Dong is a member of the Academy of Motion Picture Arts and Sciences where he served on the Board of Governors from 2002 to 2006 (Documentary Branch). He is also a member of the Academy of Television Arts & Sciences, and has served on the boards of Film Independent (formerly IFP/West), the National Film Preservation Board at the Library of Congress, and Outfest. At the Academy, he was among the original architects that advocated for and founded the Academy's Documentary Branch in 2001; he was also a decade-long member of the organization's Documentary Executive Committee that helped to shape the new branch. During his tenure at the National Film Preservation Board, he successfully nominated and lobbied for the selection of two seminal Chinese American films into the National Film Registry: Flower Drum Song (1961) and The Curse of Quon Gwon (1916), the earliest known film produced and directed by an Asian American that Mr. Dong helped re-discover while researching for his Hollywood Chinese documentary.[citation needed]
Career
In 1982, Dong founded DeepFocus Productions, Inc, where he continues to serve as producer, director, writer, and distributor. He received a nomination for an Academy Award for Documentary Short Subject in 1984 for Sewing Woman, a film about his mother's immigration from China to America; a Peabody Award in 1995 for Coming Out Under Fire, which documented the US military's WW2 policy on gays in the military; and two Sundance Film Festival Awards for his profile of convicted murderers who killed gay men, Licensed to Kill. Other honors include five Emmy nominations, the Berlin Film Festival's Teddy Award, the Golden Horse Award from Taiwan, as well as being selected a Sundance Documentary Fellow, a Guggenheim Fellow in Film, and a Rockefeller Fellow in Media Arts.[citation needed]
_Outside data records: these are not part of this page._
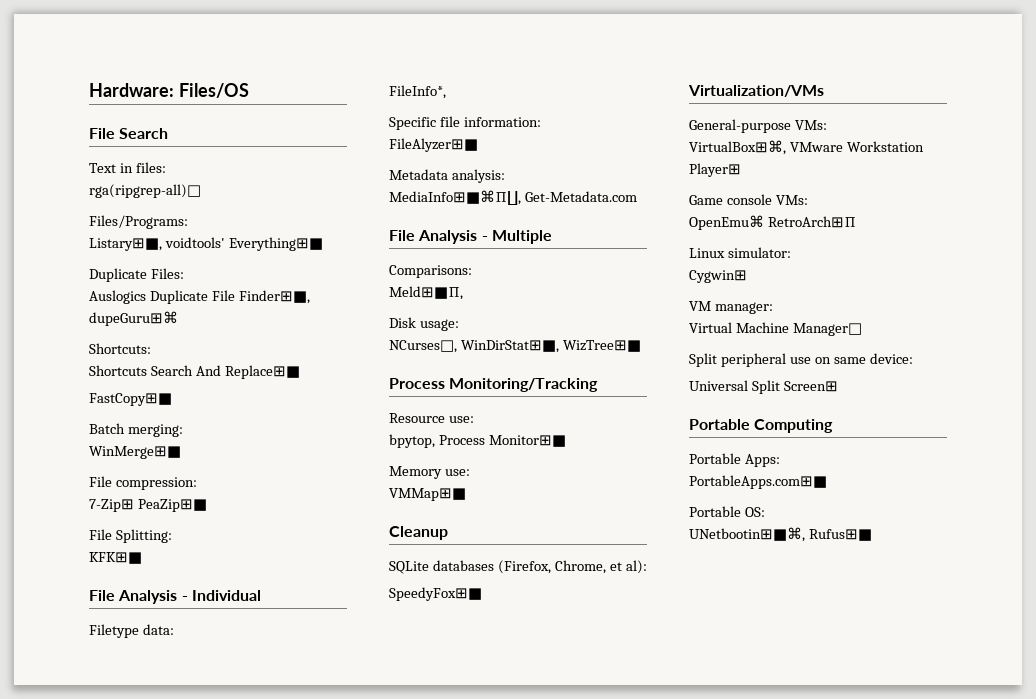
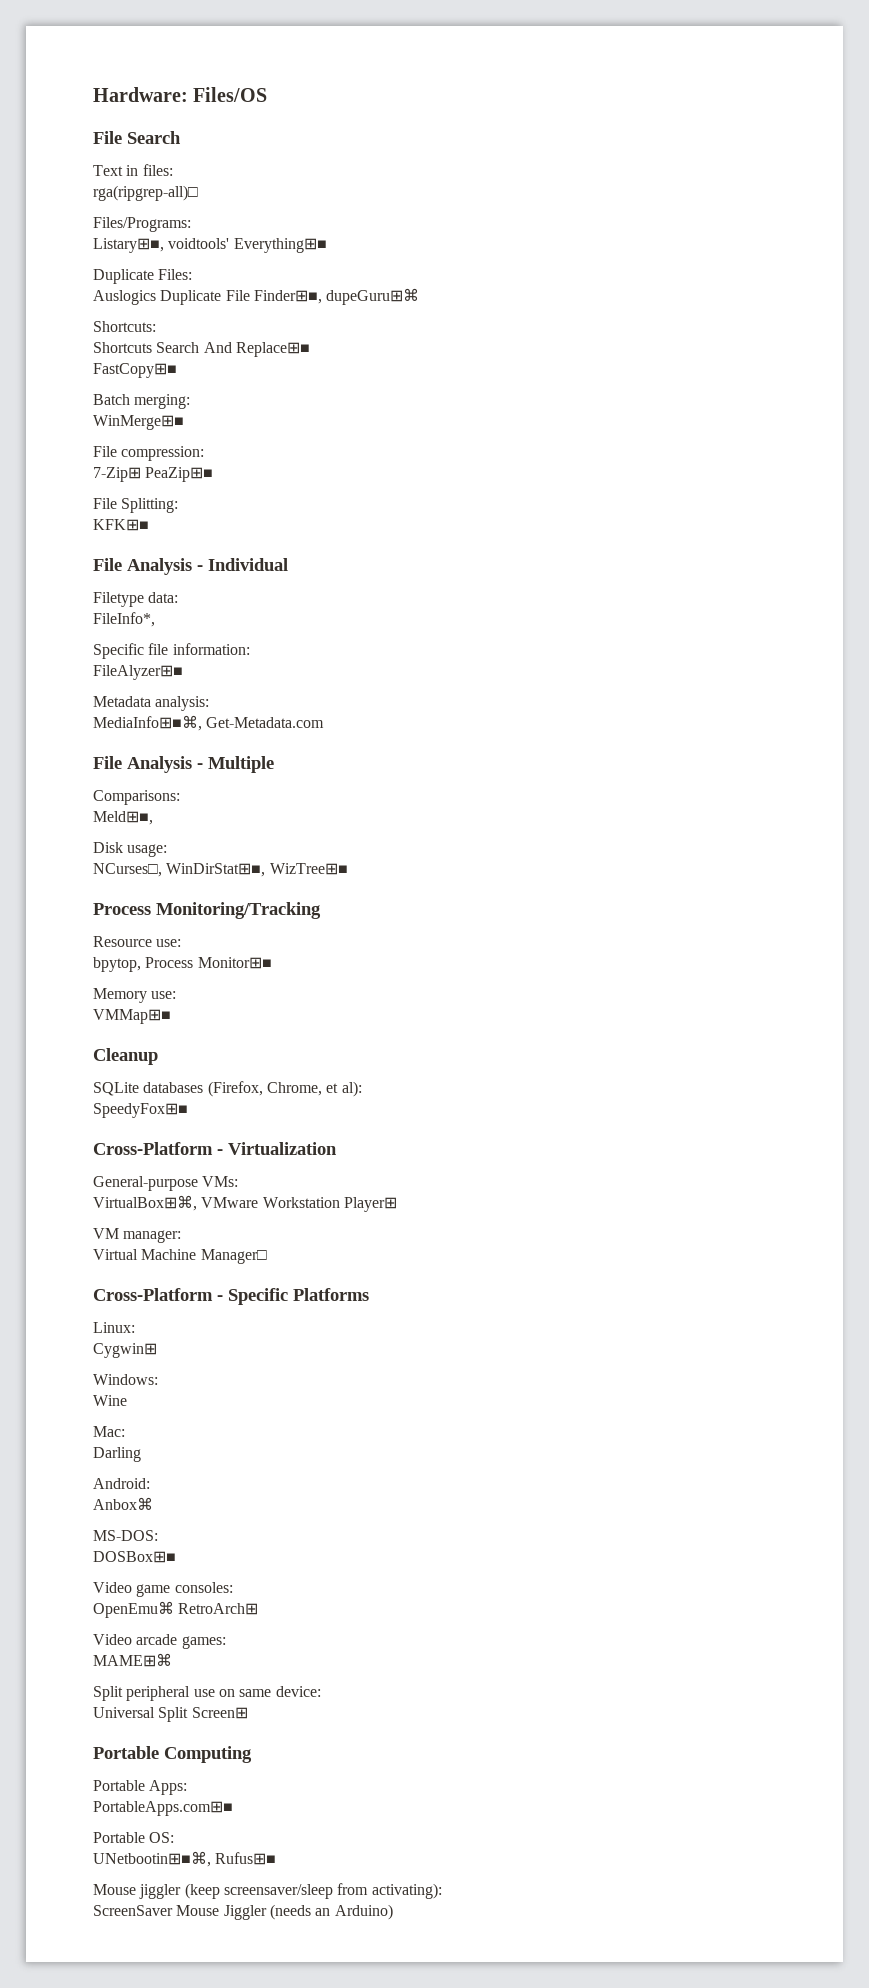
- MediaInfo⊞■⌘∏∐, Get-Metadata.com
+ MediaInfo⊞■⌘, Get-Metadata.com
- Meld⊞■∏,
+ Meld⊞■,
- Virtualization/VMs
+ Cross-Platform - Virtualization
- Game console VMs:
- OpenEmu⌘ RetroArch⊞∏
- Linux simulator:
- Cygwin⊞
+ Cross-Platform - Specific Platforms
+ Linux:
+ Cygwin⊞
+ Windows:
+ Wine
+ Mac:
+ Darling
+ Android:
+ Anbox⌘
+ MS-DOS:
+ DOSBox⊞■
+ Video game consoles:
+ OpenEmu⌘ RetroArch⊞
+ Video arcade games:
+ MAME⊞⌘
+ Mouse jiggler (keep screensaver/sleep from activating):
+ ScreenSaver Mouse Jiggler (needs an Arduino)

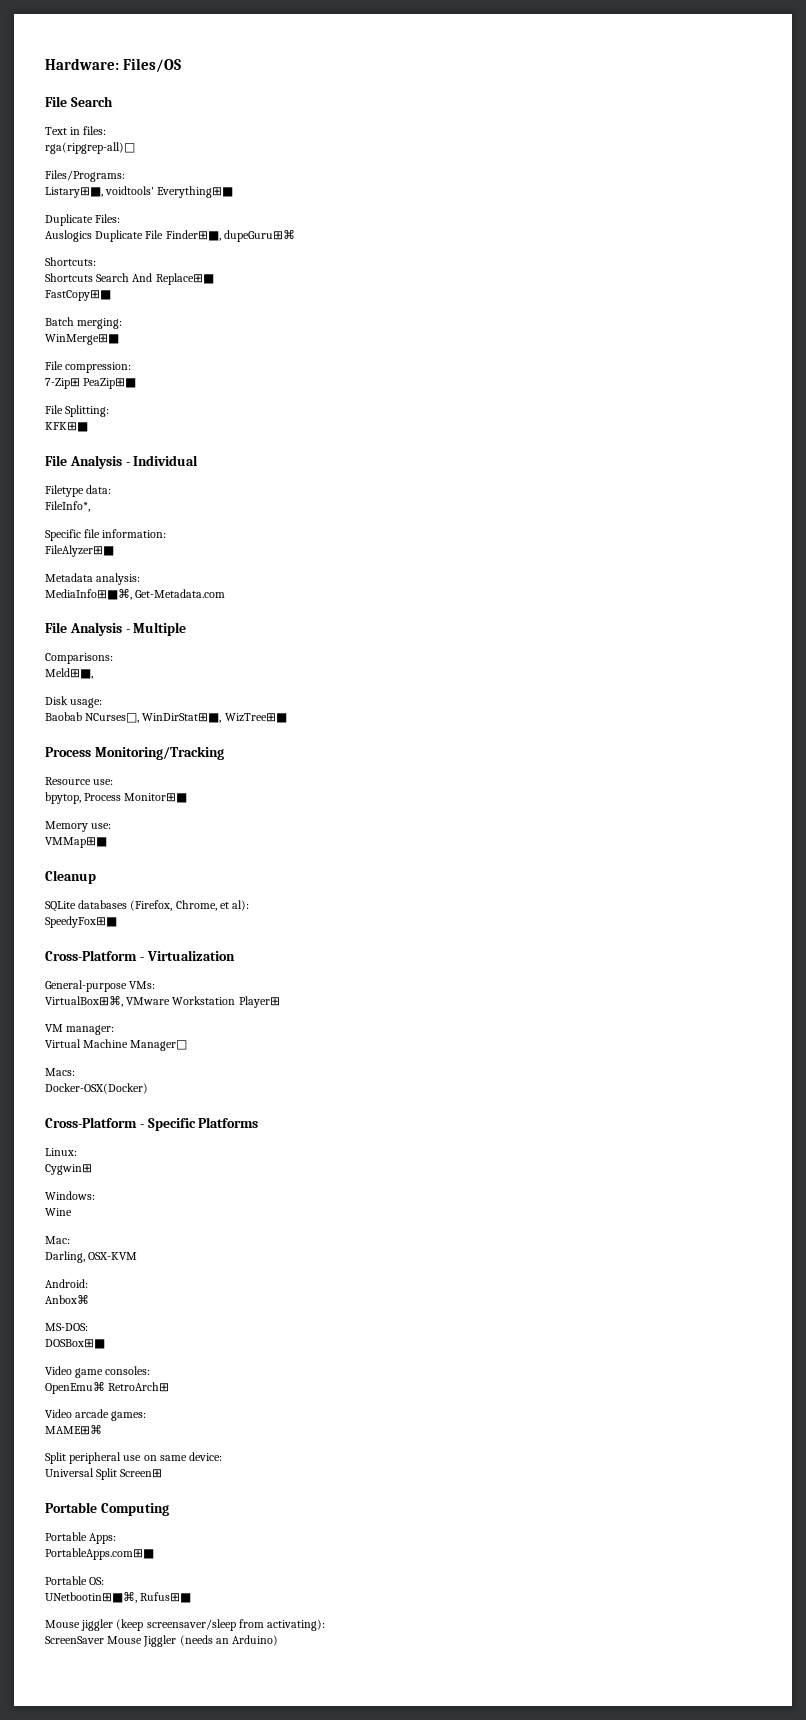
- NCurses□, WinDirStat⊞■, WizTree⊞■
+ Baobab NCurses□, WinDirStat⊞■, WizTree⊞■
+ Macs:
+ Docker-OSX(Docker)
- Darling
+ Darling, OSX-KVM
For television, Dong was an associate producer for KGO-TV in San Francisco from 1981 to 1982 and a producer at KCET in Los Angeles from 1991 to 1992 (producing for Life & Times). For ITVS he produced and directed Out Rage '69, which chronicled the Stonewall Riots and premiered the PBS series on LBGT rights, The Question of Equality in 1995. His 1989 film on Chinatown nightclubs Forbidden City, USA was broadcast on the American Experience series, and his 2007 documentary on the history of the Chinese in American feature films Hollywood Chinese was broadcast on the series American Masters,[4] which won the Emmy that year for outstanding non-fiction series. His latest film, The Killing Fields of Dr. Haing S. Ngor, about the Cambodian genocide under the Khmer Rouge, was the premiere episode of the PBS/World Channel series DocWorld.
Career retrospectives of Dong's films have been presented at the Hawaii International Film Festival, the Human Rights International Film Festival in Warsaw Poland, the Walker Art Center, and in Taiwan: the Golden Horse Film Festival and the CNEX Documentary Film Festival. In 2015, he was the Spotlight filmmaker and artist at CAAMFest,[5] the Los Angeles Asian Pacific Film Festival, and the New York Asian American Film Festival.[6]
Dong has served as curator for the exhibits Chop Suey on Wax: The Flower Drum Song Album at the Chinese Historical Society Museum in San Francisco; Hollywood Chinese: The Arthur Dong Collection at the Chinese American Museum in Los Angeles; and Forbidden City, USA: Chinese American Nightclubs at the San Francisco Public Library. His current exhibition, Hollywood Chinese @ the Formosa, is currently on display at the Formosa Cafe in West Hollywood.[citation needed]
Dong has taught documentary film at Sundance's Documentary Workshops in Beijing, the Sundance Music and Sound Design Labs at Skywalker, UC Santa Barbara, Emory University, University of Texas, University of Hawai'i, and the CNEX Chinese Doc Academy in Taipei. He also served as Distinguished Professor in Film at Loyola Marymount University where he designed MFA and certificate documentary programs.[citation needed]
Dong is the author of Forbidden City, USA: Chinatown Nightclubs, 1936-1970 (2014), which received the American Book Award,[7] the Independent Publisher's IPPY Award,[8] and the Preservation Award from the Art Deco Society of California.[9] Dong's latest book is titled Hollywood Chinese: The Chinese in American Feature Films,[10] which received the Asian/Pacific American Award for Literature,[11] and was selected a "Critic's Choice" by Kenneth Turan of the Los Angeles Times,[12] and one of "13 Smart Must-Read Books on Race and Hate" by the Advocate.[13]